— Task brief —
Print each entry exactly, all the way through.

[Start of section]

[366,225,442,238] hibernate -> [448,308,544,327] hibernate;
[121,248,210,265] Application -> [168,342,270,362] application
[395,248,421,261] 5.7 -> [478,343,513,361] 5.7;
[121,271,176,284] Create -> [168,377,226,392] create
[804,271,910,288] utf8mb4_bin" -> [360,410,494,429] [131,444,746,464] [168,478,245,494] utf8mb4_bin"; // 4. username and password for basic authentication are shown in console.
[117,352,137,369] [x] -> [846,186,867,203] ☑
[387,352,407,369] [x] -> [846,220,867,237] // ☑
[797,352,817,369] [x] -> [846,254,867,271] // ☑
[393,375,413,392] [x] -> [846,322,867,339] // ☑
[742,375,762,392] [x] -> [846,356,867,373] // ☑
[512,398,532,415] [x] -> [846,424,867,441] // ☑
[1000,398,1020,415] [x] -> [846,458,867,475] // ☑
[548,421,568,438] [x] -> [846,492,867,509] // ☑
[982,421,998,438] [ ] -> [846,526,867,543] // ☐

[End of section]

— Solution to this task —
[366,225,442,238] hibernate -> [448,308,544,327] hibernate;
[121,248,210,265] Application -> [168,342,270,362] application
[395,248,421,261] 5.7 -> [478,343,513,361] 5.7;
[121,271,176,284] Create -> [168,377,226,392] create
[804,271,910,288] utf8mb4_bin" -> [360,410,494,429] [131,444,746,464] [168,478,245,494] utf8mb4_bin"; // 4. username and password for basic authentication are shown in console.
[117,352,137,369] [x] -> [846,186,867,203] ☑
[387,352,407,369] [x] -> [846,220,867,237] // ☑
[797,352,817,369] [x] -> [846,254,867,271] // ☑
[393,375,413,392] [x] -> [846,322,867,339] // ☑
[742,375,762,392] [x] -> [846,356,867,373] // ☑
[512,398,532,415] [x] -> [846,424,867,441] // ☑
[1000,398,1020,415] [x] -> [846,458,867,475] // ☑
[548,421,568,438] [x] -> [846,492,867,509] // ☑
[982,421,998,438] [ ] -> [846,526,867,543] // ☐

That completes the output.